Reading what our well-intentioned prime minister said in his address the other day to Speakers of sundry parliaments from the Commonwealth countries, the Bard sprang to my mind, as he so often does in so many contemporary contexts.


To wit, the otherwise piety-ridden Manmohan Singh expressed deep apprehension at the vile attempts of some "extremists" to cause unacceptable imbalances and dethronements in the orderly project of the peaceful enhancement of mainline developmental concerns, piloted no doubt by men in power who know best.


So it struck me, not for the first time, how little a part of that enhancement seemed, despite politic pronouncements from time to time, meant to touch the lives of the "poor naked wretches" of whom India still comprises some two thirds of its population.
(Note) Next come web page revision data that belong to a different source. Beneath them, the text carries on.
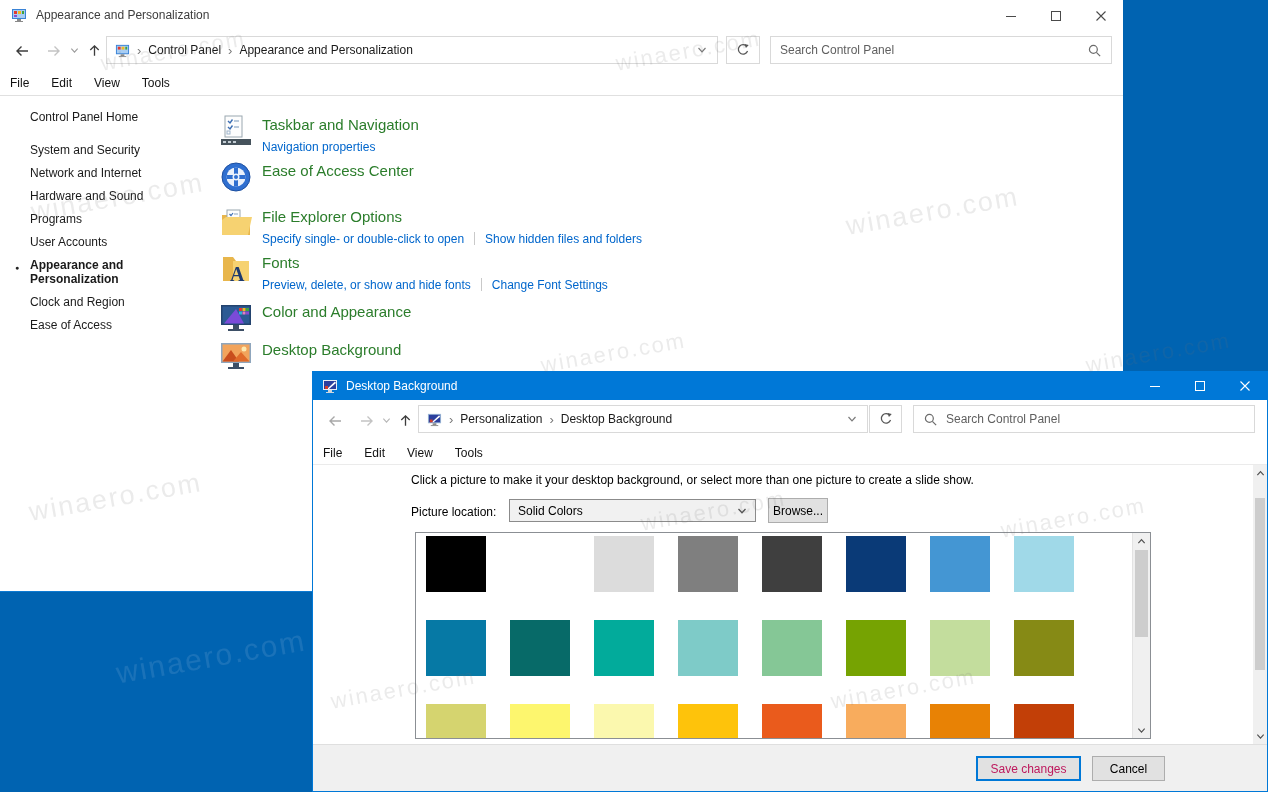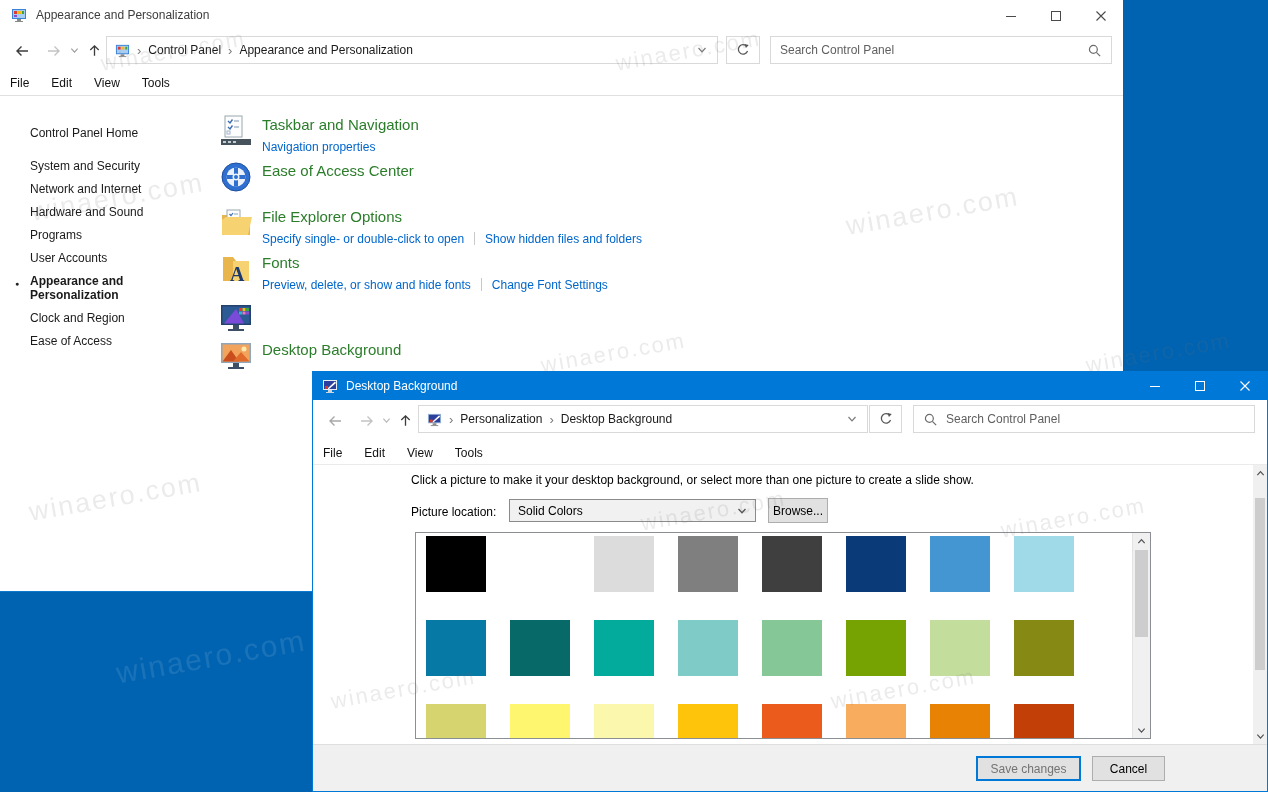--- a/index.html
+++ b/index.html
@@ -31,7 +31,7 @@
   .search-box { position: absolute; top: 5px; height: 28px; display: flex; align-items: center; padding: 0 9px; }
   .mw-menubar { position: absolute; top: 70px; left: 0; width: 100%; height: 26px; border-bottom: 1px solid #e0e0e0; }
 
-  .sidebar { position: absolute; top: 97px; left: 0; width: 215px; padding: 13px 0 0 30px; margin-top: 16px; }
+  .sidebar { position: absolute; top: 97px; left: 0; width: 215px; padding: 13px 0 0 30px; }
   .sb-home { font-size: 12px; color: #1a1a1a; margin-bottom: 19px; }
   .sb-item { position: relative; font-size: 12px; color: #1a1a1a; margin-bottom: 9px; line-height: 14px; width: 162px; }
   .sb-item.active { font-weight: bold; }

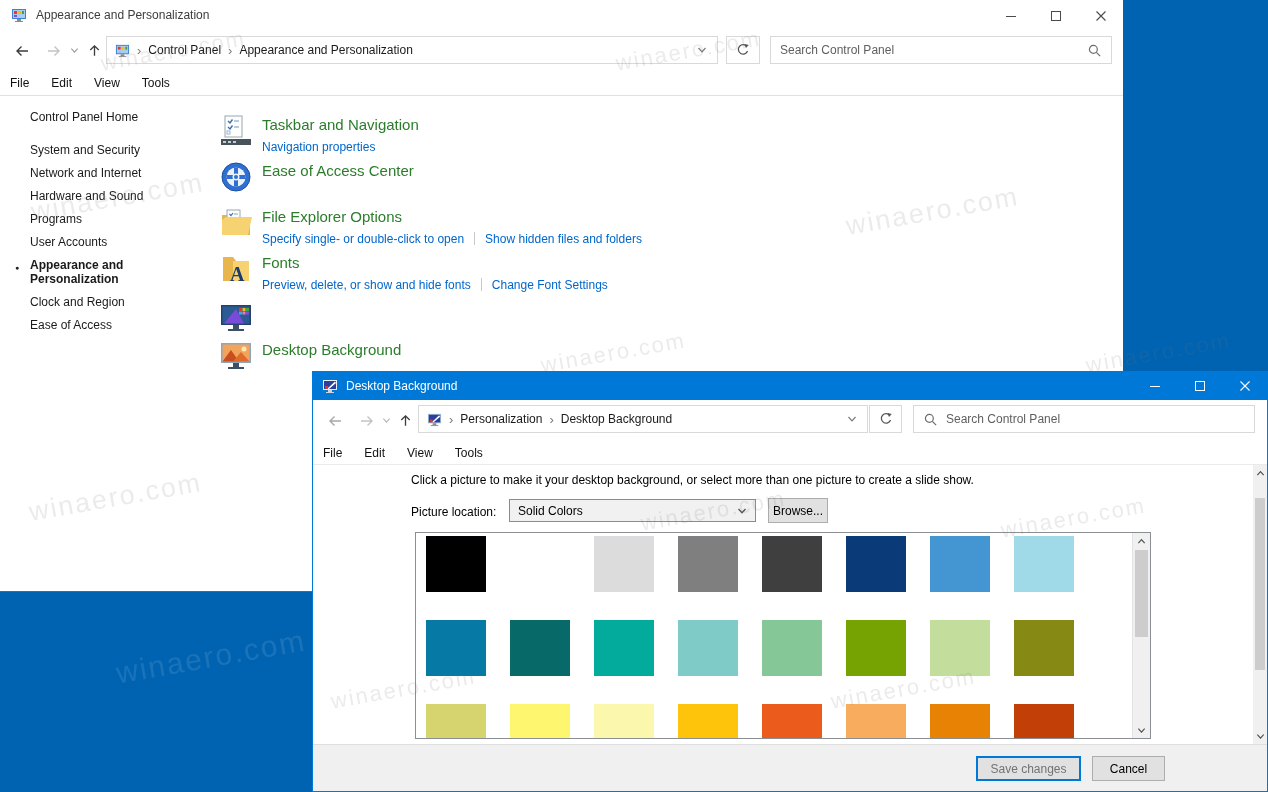--- a/index.html
+++ b/index.html
@@ -287,6 +287,9 @@
               <rect x="8" y="27" width="16" height="2" fill="#3d4f66"></rect>
             </svg>
           </span>
+          <div class="task-body">
+            <div class="task-title">Color and Appearance</div>
+          </div>
         </div>
         <div class="task" style="top: 243px;">
           <span class="task-icon">

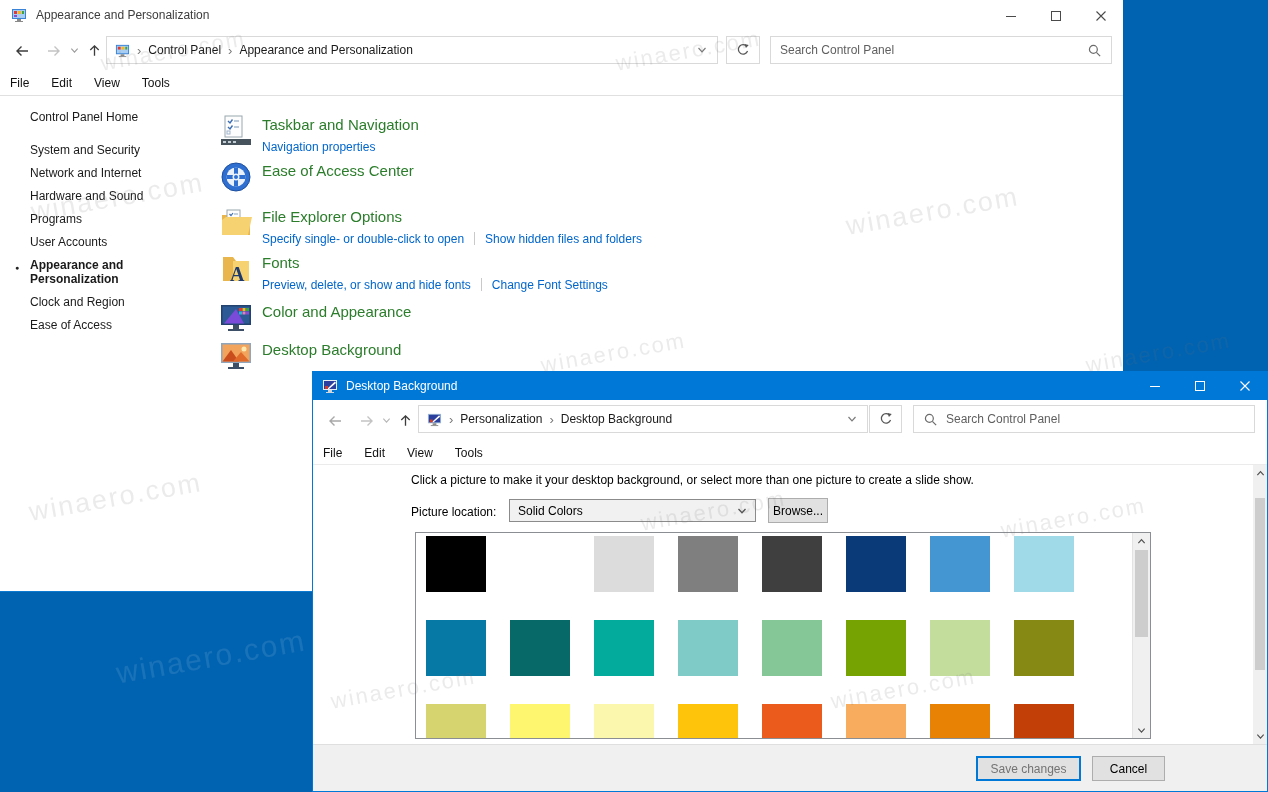--- a/index.html
+++ b/index.html
@@ -66,7 +66,7 @@
   .sb-arrow { position: absolute; left: 0; width: 100%; height: 16px; display: flex; align-items: center; justify-content: center; }
   .sb-thumb { position: absolute; left: 2px; right: 2px; background: #cdcdcd; }
   .dlg-footer { position: absolute; bottom: 0; left: 0; width: 100%; height: 47px; background: #f0f0f0; border-top: 1px solid #dfdfdf; }
-  .save-btn { position: absolute; left: 663px; top: 11px; width: 105px; height: 25px; background: #e1e1e1; border: 2px solid #0078d7; font-size: 12px; color: #737373; display: flex; align-items: center; justify-content: center; }
+  .save-btn { position: absolute; left: 663px; top: 11px; width: 105px; height: 25px; background: #e1e1e1; border: 2px solid #0078d7; font-size: 12px; color: #be185d; display: flex; align-items: center; justify-content: center; }
   .cancel-btn { position: absolute; left: 779px; top: 11px; width: 73px; height: 25px; background: #e1e1e1; border: 1px solid #adadad; font-size: 12px; color: #000; display: flex; align-items: center; justify-content: center; }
It struck me that none of those politic pronouncements ever carry the agonized charge of Lear's "O, I have taken too little care of this!" Or the least resolve to "take physic" inorder to "feel what wretches feel."


It also struck me how negligible a recognition obtains in our power structure of the "extreme" nature of the mainline model of development so dear to our prime minister, since what else but "extreme" would you call a model that fattens the fat all the time and impoverishes the impoverished all the time as well? For example, just today's bitter news in India: sugar will now sell at Rs.50/- a kilogram! So no longer even the comfort of that warm and sweet cup of tea for some 70 or more percent of Indians as the cold solidifies into needles and pins.